Supplied material:
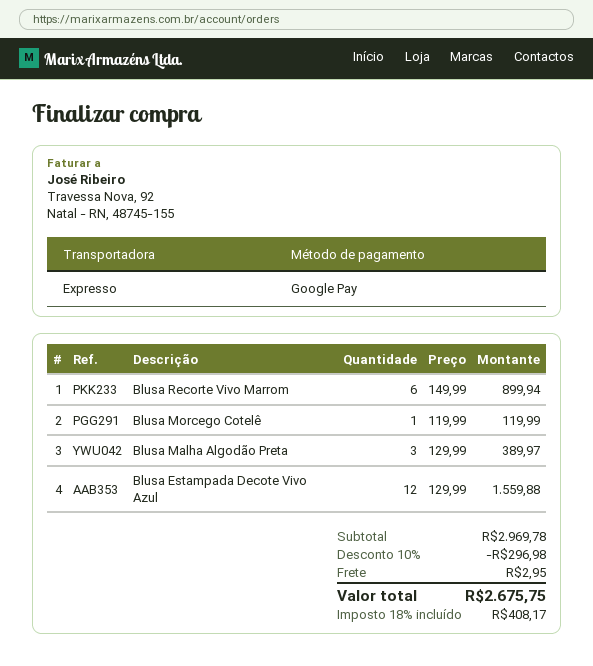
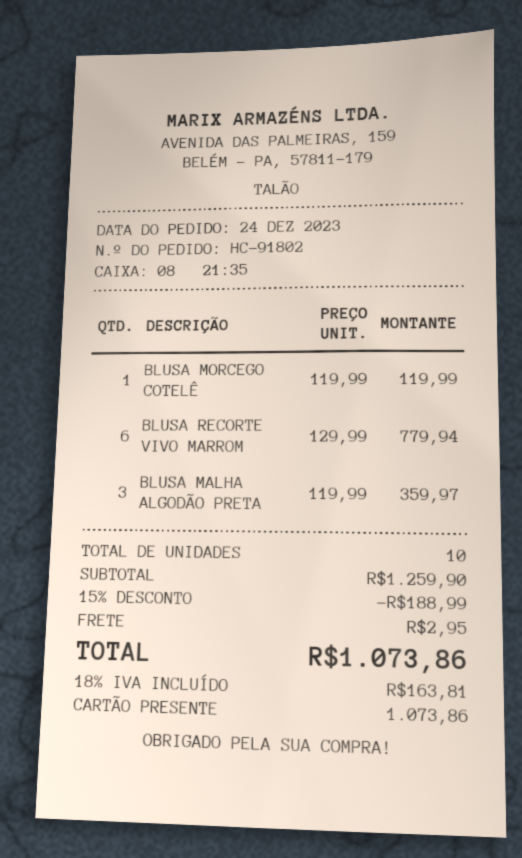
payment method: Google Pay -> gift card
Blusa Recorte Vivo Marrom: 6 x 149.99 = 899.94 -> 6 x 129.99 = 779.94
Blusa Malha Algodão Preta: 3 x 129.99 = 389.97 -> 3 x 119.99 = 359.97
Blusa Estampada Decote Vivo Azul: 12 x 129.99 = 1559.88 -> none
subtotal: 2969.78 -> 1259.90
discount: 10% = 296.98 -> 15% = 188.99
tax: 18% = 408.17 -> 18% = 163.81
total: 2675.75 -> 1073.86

What you should do:
Whenever the word "Vivo" occurs in a line above, copy that line.

Your solution:
Blusa Recorte Vivo Marrom: 6 x 149.99 = 899.94 -> 6 x 129.99 = 779.94
Blusa Estampada Decote Vivo Azul: 12 x 129.99 = 1559.88 -> none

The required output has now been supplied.